(Working data)

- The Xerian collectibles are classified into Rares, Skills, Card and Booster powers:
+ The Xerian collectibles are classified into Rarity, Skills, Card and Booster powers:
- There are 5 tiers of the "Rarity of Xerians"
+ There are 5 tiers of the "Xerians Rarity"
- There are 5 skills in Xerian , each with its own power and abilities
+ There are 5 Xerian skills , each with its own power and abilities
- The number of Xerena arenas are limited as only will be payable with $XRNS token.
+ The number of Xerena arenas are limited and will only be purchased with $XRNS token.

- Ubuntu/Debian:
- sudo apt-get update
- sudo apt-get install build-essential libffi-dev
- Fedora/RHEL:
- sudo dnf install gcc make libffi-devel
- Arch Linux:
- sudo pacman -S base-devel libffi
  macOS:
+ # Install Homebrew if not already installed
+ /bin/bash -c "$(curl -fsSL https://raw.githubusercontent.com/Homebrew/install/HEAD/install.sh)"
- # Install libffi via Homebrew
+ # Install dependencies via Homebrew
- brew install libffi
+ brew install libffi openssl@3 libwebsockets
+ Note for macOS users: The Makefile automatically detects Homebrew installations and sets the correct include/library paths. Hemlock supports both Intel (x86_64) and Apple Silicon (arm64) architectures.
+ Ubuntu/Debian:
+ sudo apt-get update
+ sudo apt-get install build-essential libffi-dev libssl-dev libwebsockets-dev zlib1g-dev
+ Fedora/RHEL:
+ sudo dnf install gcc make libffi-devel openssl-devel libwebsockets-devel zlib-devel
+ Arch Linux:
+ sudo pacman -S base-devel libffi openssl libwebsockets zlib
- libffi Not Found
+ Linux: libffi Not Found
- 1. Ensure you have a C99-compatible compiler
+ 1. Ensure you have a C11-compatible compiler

(End Working data)

▶ _Directions_
Nothing but the lines from the one with "openssl-devel libwebsockets-devel zlib-devel" through the end of the data above should be repeated, each exactly as it stands.

▶ _Response_
+ sudo dnf install gcc make libffi-devel openssl-devel libwebsockets-devel zlib-devel
+ Arch Linux:
+ sudo pacman -S base-devel libffi openssl libwebsockets zlib
- libffi Not Found
+ Linux: libffi Not Found
- 1. Ensure you have a C99-compatible compiler
+ 1. Ensure you have a C11-compatible compiler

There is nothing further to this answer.